Cultura
Non si abbia paura di parlare di sicurezza (e di pugno di ferro)
Di Daniele Capezzone
È comprensibile, e per molti versi condivisibile, che anche dinanzi a gravissimi episodi di criminalità (si pensi agli orrendi fatti di Caivano), il governo, le forze politiche e i commentatori – ciascuno dal proprio punto di vista – non si limitino a risposte esclusivamente legate all’ordine pubblico, ma evochino la necessità di una serie di altre cose da fare: di volta in volta, relative alla scuola, all’educazione, allo sport, e così via.
Ma sarebbe un errore culturale e politico se, in nome di questa panoplia di risposte, si mettesse eccessivamente in secondo piano il cuore del problema: e cioè la primaria, specifica e ineludibile questione della sicurezza e del contrasto al crimine.
Non si abbia paura di chiamare le cose con il loro nome: serve una lotta senza quartiere sia alla criminalità organizzata sia ai cosiddetti (erroneamente) “crimini minori”. Penso, specie nelle grandi città, alla piaga dei furti, degli scippi, delle rapine. Altro che “minori”.

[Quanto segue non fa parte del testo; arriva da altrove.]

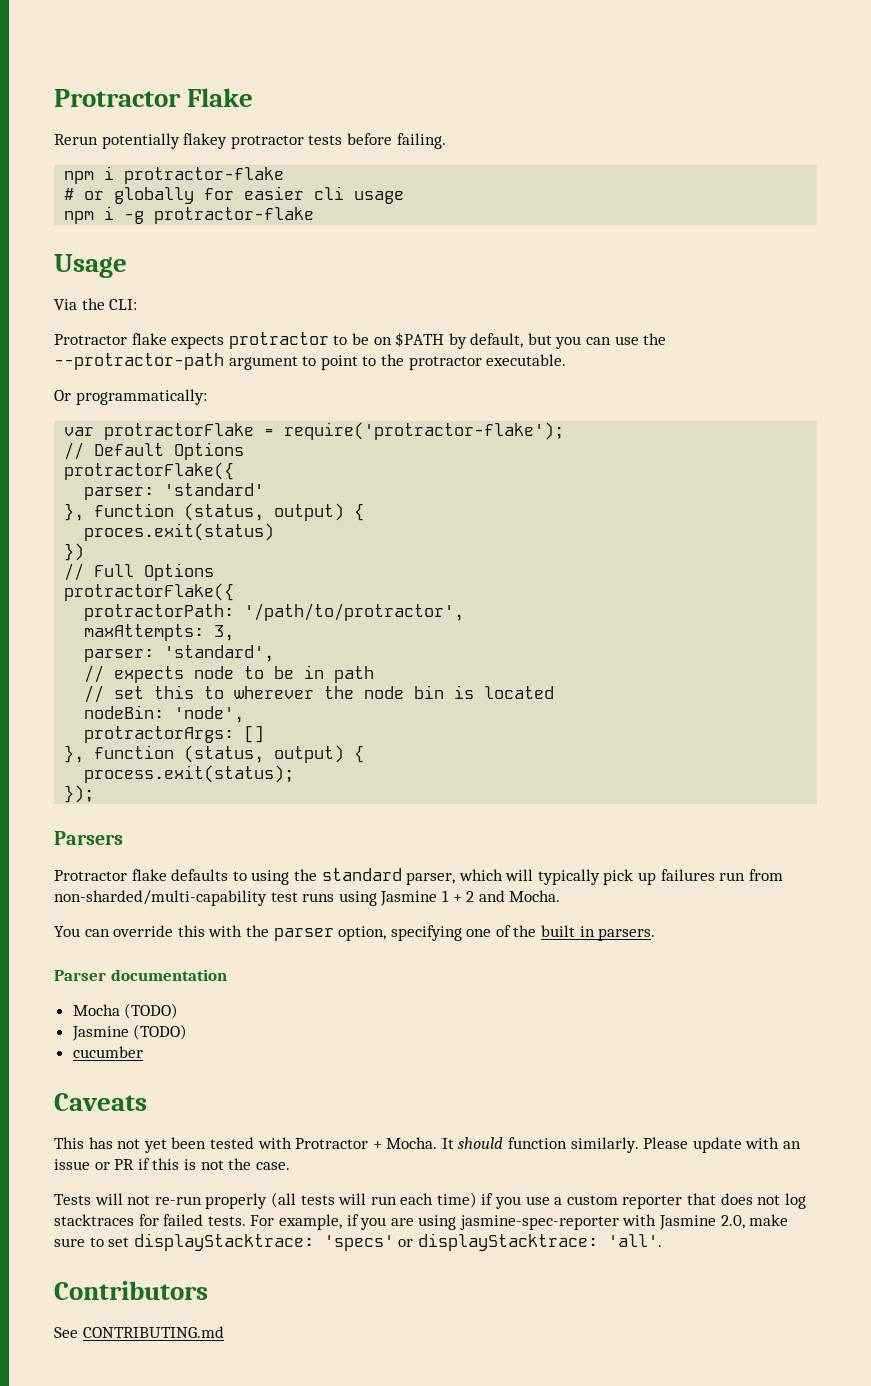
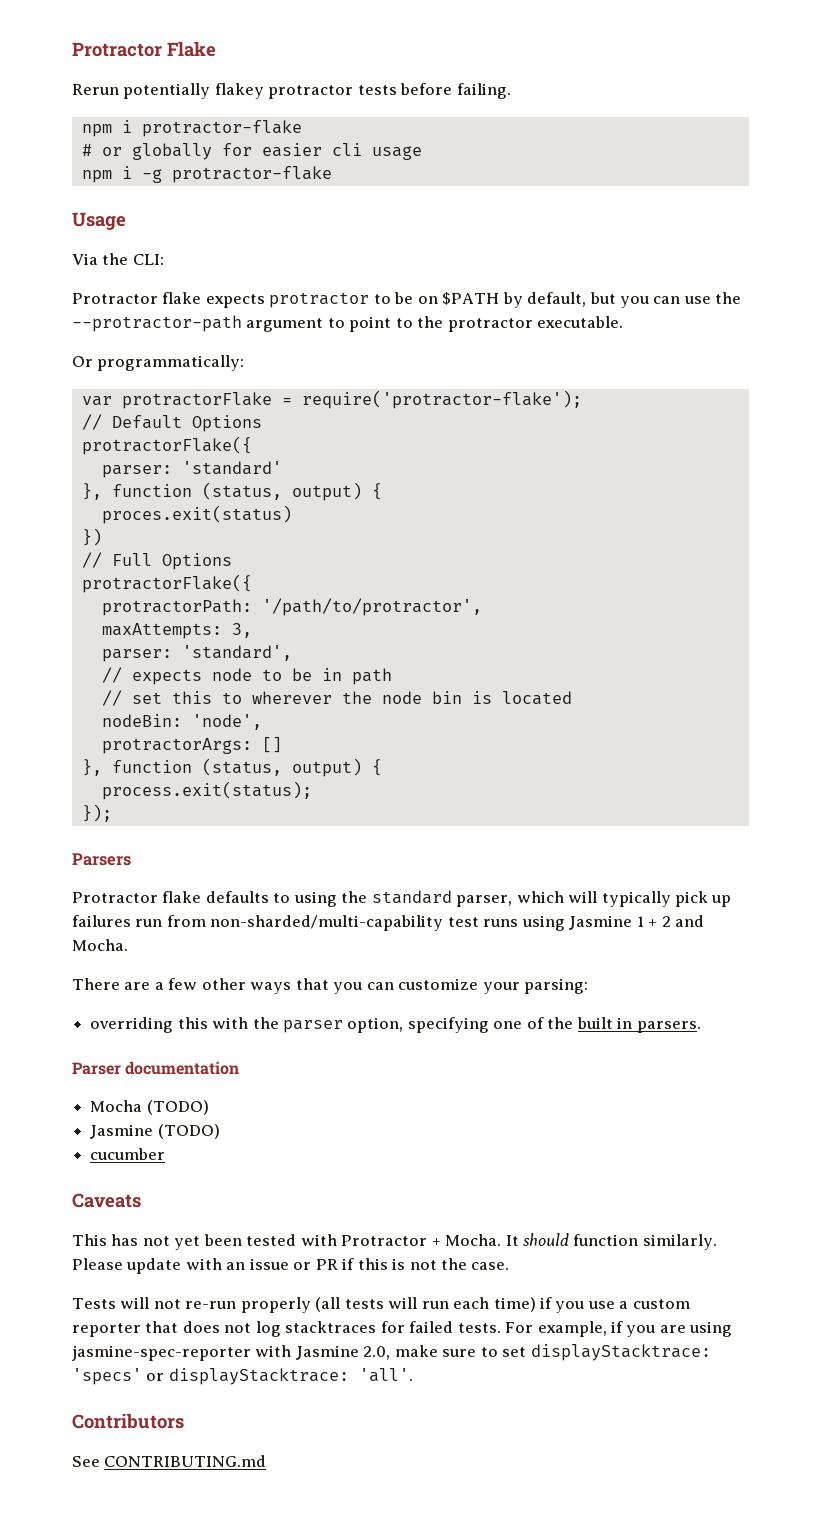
- You can override this with the parser option, specifying one of the built in parsers.
+ There are a few other ways that you can customize your parsing:
+ overriding this with the parser option, specifying one of the built in parsers.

Serve – su questo – un rigore speciale, un vero e proprio pugno di ferro. E non si tratta solo di una esigenza degli elettori di destra, ma di una richiesta trasversale di una maggioranza enorme degli italiani. Pensiamo alle aree circostanti le stazioni ferroviarie, ormai trasformate in terra di nessuno. Pensiamo alle periferie delle maggiori città, con non pochi spazi trasformati de facto in “no go zones”.
In un arco temporale adeguato (alcuni anni, non certo alcune settimane), servono segni tangibili di cambiamento, testimonianze visibili per i cittadini di una pagina effettivamente nuova.
Ciò non è alternativo alle risposte culturali e sociali. Ma il nocciolo della questione sta qui: i cittadini devono sentire fisicamente e psicologicamente maggior sicurezza. Non c’è motivo di aver timore nel comprendere questa richiesta, nell’interpretarla con realismo, e nel cercare di soddisfarla.